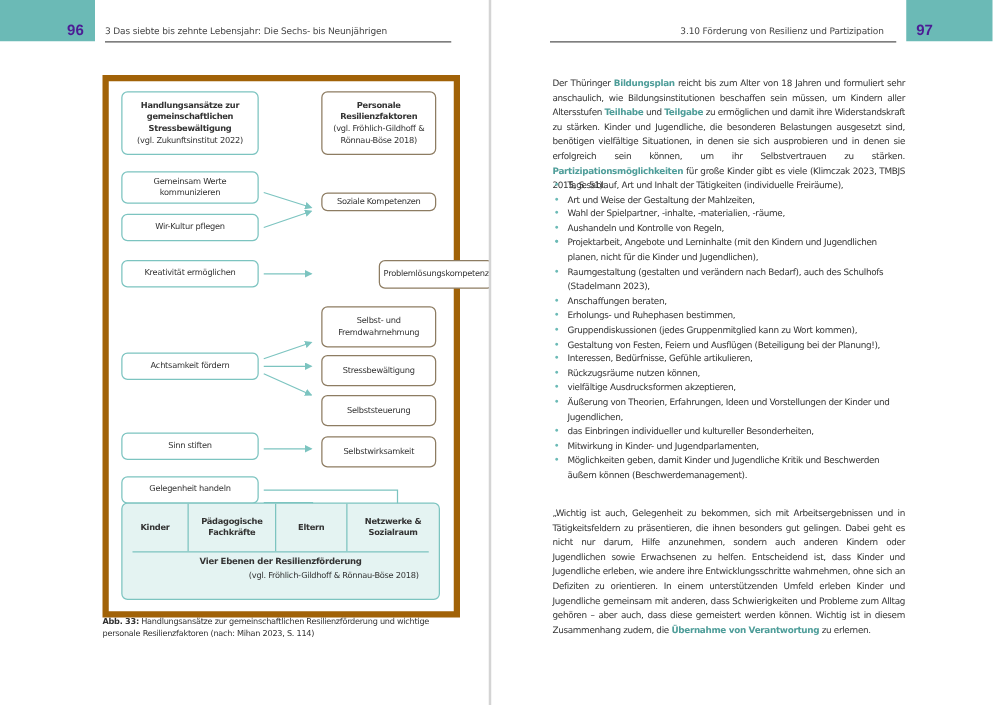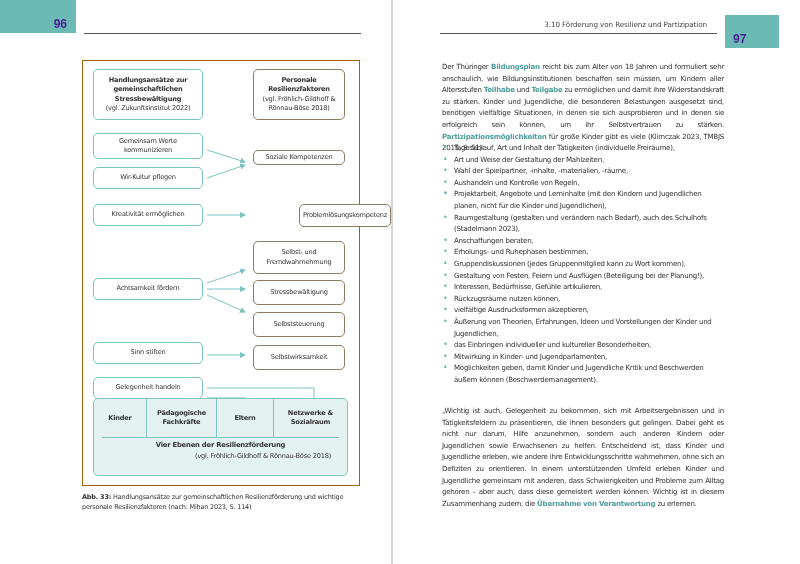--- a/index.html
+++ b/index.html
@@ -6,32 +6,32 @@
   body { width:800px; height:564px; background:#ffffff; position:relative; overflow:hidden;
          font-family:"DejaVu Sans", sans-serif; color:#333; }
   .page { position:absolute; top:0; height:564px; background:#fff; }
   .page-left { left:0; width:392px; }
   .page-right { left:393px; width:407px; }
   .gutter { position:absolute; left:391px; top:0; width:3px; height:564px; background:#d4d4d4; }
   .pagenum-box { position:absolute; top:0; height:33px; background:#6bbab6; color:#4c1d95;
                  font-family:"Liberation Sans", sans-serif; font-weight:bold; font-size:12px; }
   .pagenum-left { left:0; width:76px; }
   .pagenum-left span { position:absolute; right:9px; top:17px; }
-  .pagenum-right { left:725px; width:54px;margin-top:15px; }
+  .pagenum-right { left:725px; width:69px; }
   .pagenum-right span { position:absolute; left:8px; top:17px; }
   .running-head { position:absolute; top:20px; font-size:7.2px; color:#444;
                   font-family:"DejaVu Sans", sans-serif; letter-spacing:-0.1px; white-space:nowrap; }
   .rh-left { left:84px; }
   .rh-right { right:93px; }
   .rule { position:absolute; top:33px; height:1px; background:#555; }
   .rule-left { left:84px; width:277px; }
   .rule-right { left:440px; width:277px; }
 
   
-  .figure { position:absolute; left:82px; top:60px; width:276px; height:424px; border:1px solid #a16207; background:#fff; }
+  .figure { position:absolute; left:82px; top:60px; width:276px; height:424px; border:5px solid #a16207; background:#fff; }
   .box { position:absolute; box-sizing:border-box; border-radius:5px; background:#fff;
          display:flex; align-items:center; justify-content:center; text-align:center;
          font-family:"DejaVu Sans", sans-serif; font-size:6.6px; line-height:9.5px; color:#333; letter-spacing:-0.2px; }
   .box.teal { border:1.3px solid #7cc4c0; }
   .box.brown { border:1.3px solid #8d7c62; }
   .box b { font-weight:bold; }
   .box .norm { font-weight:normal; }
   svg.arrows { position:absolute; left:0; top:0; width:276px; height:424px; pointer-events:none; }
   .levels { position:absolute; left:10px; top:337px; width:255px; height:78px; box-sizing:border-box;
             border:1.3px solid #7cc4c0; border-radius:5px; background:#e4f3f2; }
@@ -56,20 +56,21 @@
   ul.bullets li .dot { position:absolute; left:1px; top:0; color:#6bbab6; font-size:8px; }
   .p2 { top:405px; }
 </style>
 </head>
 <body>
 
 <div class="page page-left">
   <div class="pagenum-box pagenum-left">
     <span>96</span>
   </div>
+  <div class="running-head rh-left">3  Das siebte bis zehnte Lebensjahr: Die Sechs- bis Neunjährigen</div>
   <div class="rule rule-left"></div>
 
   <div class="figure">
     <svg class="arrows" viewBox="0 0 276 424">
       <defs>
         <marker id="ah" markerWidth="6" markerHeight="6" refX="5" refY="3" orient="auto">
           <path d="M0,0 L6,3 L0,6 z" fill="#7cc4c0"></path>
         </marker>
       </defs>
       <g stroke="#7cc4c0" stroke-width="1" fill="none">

TASK INSTRUCTIONS: Starting at the line that contains "sans-serif; font-size:6.6px; line-height:9.5px;", write out every line through the end of the entries, exactly and with nothing added.

TASK OUTPUT:
          font-family:"DejaVu Sans", sans-serif; font-size:6.6px; line-height:9.5px; color:#333; letter-spacing:-0.2px; }
   .box.teal { border:1.3px solid #7cc4c0; }
   .box.brown { border:1.3px solid #8d7c62; }
   .box b { font-weight:bold; }
   .box .norm { font-weight:normal; }
   svg.arrows { position:absolute; left:0; top:0; width:276px; height:424px; pointer-events:none; }
   .levels { position:absolute; left:10px; top:337px; width:255px; height:78px; box-sizing:border-box;
             border:1.3px solid #7cc4c0; border-radius:5px; background:#e4f3f2; }
@@ -56,20 +56,21 @@
   ul.bullets li .dot { position:absolute; left:1px; top:0; color:#6bbab6; font-size:8px; }
   .p2 { top:405px; }
 </style>
 </head>
 <body>
 
 <div class="page page-left">
   <div class="pagenum-box pagenum-left">
     <span>96</span>
   </div>
+  <div class="running-head rh-left">3  Das siebte bis zehnte Lebensjahr: Die Sechs- bis Neunjährigen</div>
   <div class="rule rule-left"></div>
 
   <div class="figure">
     <svg class="arrows" viewBox="0 0 276 424">
       <defs>
         <marker id="ah" markerWidth="6" markerHeight="6" refX="5" refY="3" orient="auto">
           <path d="M0,0 L6,3 L0,6 z" fill="#7cc4c0"></path>
         </marker>
       </defs>
       <g stroke="#7cc4c0" stroke-width="1" fill="none">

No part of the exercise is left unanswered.